3. Post-Closing Deliverables.  Borrower shall deliver to Agent, on or before thirty (30) days after the Effective Date (the “Post-Closing Delivery Date”): (i) endorsements to the Borrower’s property and liability policies, which endorsements shall name Agent as lender loss payee and additional insured, and (ii) an Account Control Agreement with each of (x) Comerica Bank and (y) State Street Bank and Trust Company, in form and substance acceptable to Agent ((i) and (ii) herein collectively, the “Post-Closing Deliverables”).  Failure of Borrower to deliver the Post-Closing Deliverables on or before the Post-Closing Delivery Date shall result in an immediate Event of Default for which there shall be no grace or cure period.

4. Waiver of Default.  Agent hereby waives Borrower’s existing default under the Loan Agreement by virtue of Borrower’s failure to comply with the negative covenant (Deposit Accounts) set forth in Section 7.13 thereof for the period commencing on September 24, 2014, through and including the Post-Closing Delivery Date.  Agent’s waiver of Borrower’s compliance of said negative covenant shall apply only to the foregoing specific period.

6

 

5. Conditions to Effectiveness.  Lender and Borrower agree that this Amendment shall become effective upon the satisfaction of the following conditions precedent, each in form and substance satisfactory to Lender:

(a) Lender shall have received a fully-executed counterpart of this Amendment signed by Borrower;

(b) Lender shall have received certified resolutions of Borrower’s board of directors evidencing approval of this Amendment;

(c) Borrower shall have paid to Lender, for the account of Lender, the Due Diligence Fee and the 2016 Facility Fee; and

(d) Lender shall have received payment for all fees and expenses incurred by Lender in connection with this Amendment, including, but not limited to, all legal fees and expenses. 

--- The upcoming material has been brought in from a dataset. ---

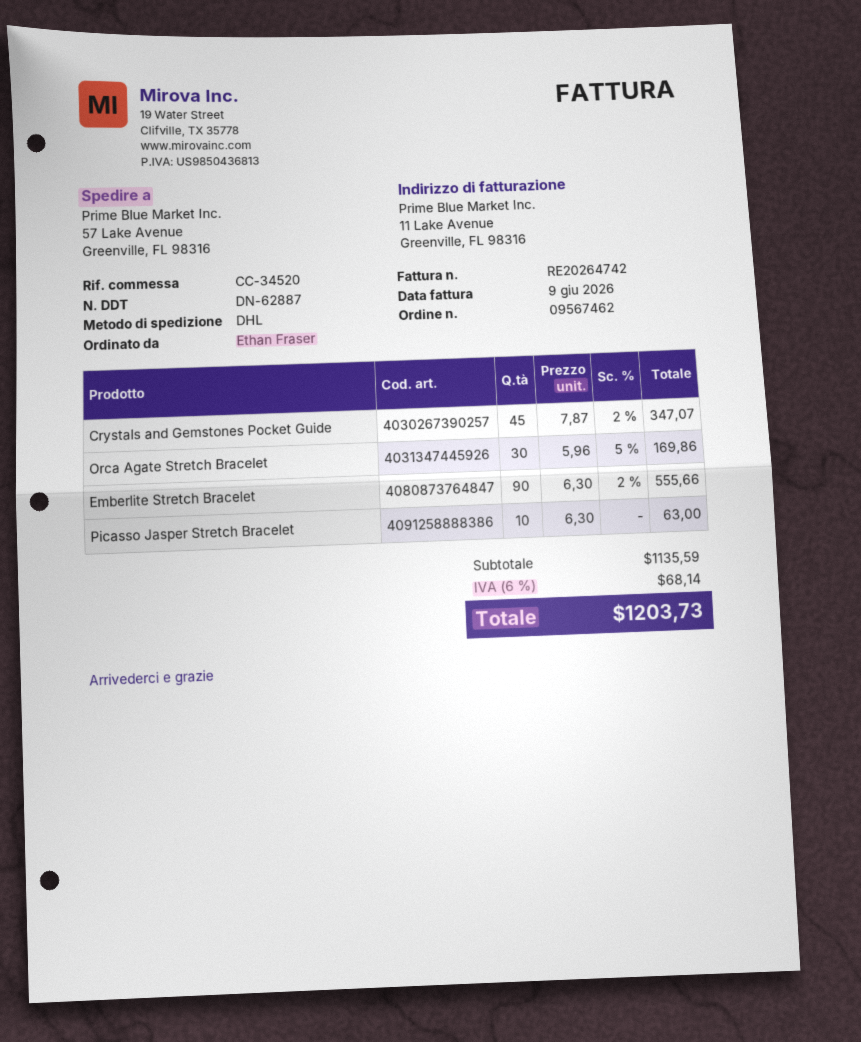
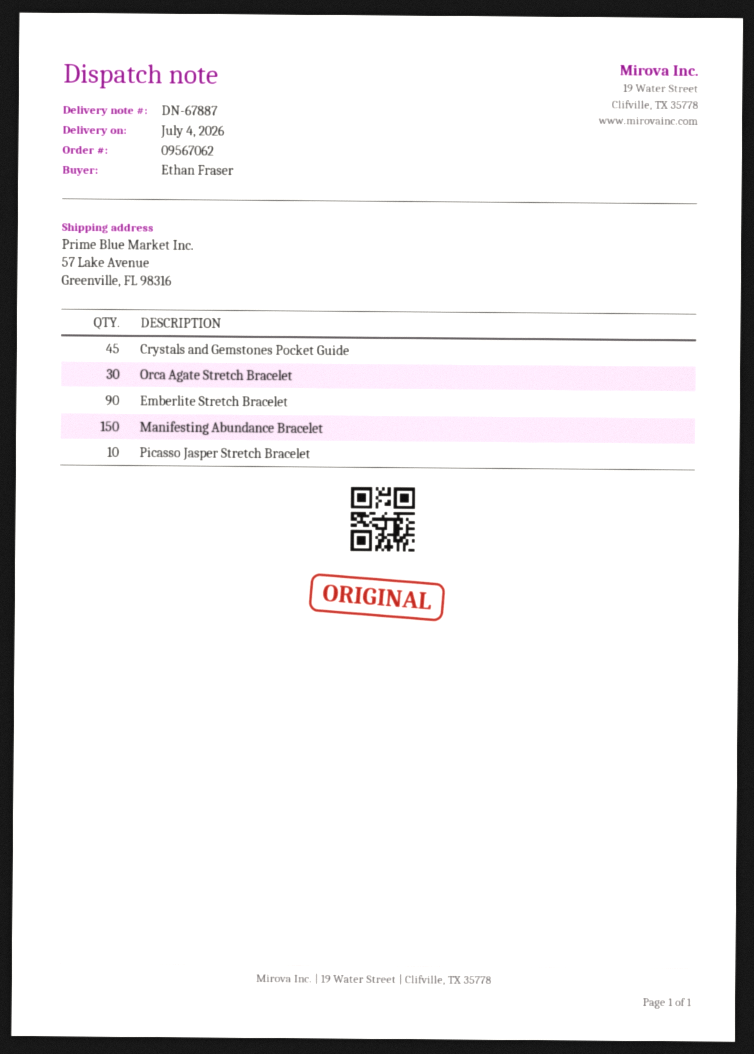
order number: 09567462 -> 09567062
delivery note number: DN-62887 -> DN-67887
Manifesting Abundance Bracelet: none -> 150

6. Representations and Warranties.  The Borrower hereby represents and warrants to Lender as follows:

(a) Representations and Warranties in the Agreement.  The representations and warranties of Borrower set forth in Section 5 of the Loan Agreement are true and correct in all material respects on and as of the date hereof with the same effect as though made on and as of such date, except to the extent such representations and warranties expressly relate to an earlier date.

(b) Authority, Etc.  The execution and delivery by Borrower of this Amendment and the performance by Borrower of all of its agreements and obligations under the Loan Agreement and the other Loan Documents, as amended hereby, are within the corporate authority of Borrower and have been duly authorized by all necessary corporate action on the part of Borrower.  With respect to Borrower, the execution and delivery by Borrower of this Amendment does not and will not require any registration with, consent or approval of, or notice to any Person (including any governmental authority).

(c) Enforceability of Obligations.  This Amendment, the Loan Agreement and the other Loan Documents, as amended hereby, constitute the legal, valid and binding obligations of Borrower enforceable against Borrower in accordance with their terms, except as enforceability is limited by bankruptcy, insolvency, reorganization, moratorium, general equitable principles or other laws relating to or affecting generally the enforcement of, creditors’ rights and except to the extent that availability of the remedy of specific performance or injunctive relief is subject to the discretion of the court before which any proceeding therefor may be brought.

(d) No Default.  Before and after giving effect to this Amendment (i) no fact or condition exists that would (or would, with the passage of time, the giving of notice, or both) constitute an Event of Default, and (ii) no event that has had or could reasonably be expected to have a Material Adverse Effect has occurred and is continuing.

(e) Event of Default.  By its signature below, Borrower hereby agrees that it shall constitute an Event of Default if any representation or warranty made herein should be false or misleading in any material respect when made.

7. Reaffirmations.  Except as expressly provided in this Amendment, all of the terms and conditions of the Loan Agreement and the other Loan Documents remain in full force and effect.  Nothing contained in this Amendment shall in any way prejudice, impair or effect any rights or remedies of Lender under the Loan Agreement and the other Loan Documents.  Except as specifically amended hereby, Borrower hereby ratifies, confirms, and reaffirms all covenants contained in the Loan Agreement and the other Loan Documents.  The Loan Agreement, together with this Amendment, shall be read and construed as a single agreement.  All references in the Loan Documents to the Loan Agreement or any other Loan Document shall hereafter refer to the Loan Agreement or any other Loan Document as amended hereby.  

7

 

8. Execution in Counterparts.  This Amendment may be executed in any number of counterparts, each of which shall be deemed an original, but which together shall constitute one instrument.

9. Miscellaneous.  

(a) THIS AMENDMENT SHALL BE GOVERNED BY, AND CONSTRUED AND ENFORCED IN ACCORDANCE WITH, THE LAWS OF THE STATE OF CALIFORNIA, EXCLUDING CONFLICT OF LAWS PRINCIPLES THAT WOULD CAUSE THE APPLICATION OF LAWS OF ANY OTHER JURISDICTION.  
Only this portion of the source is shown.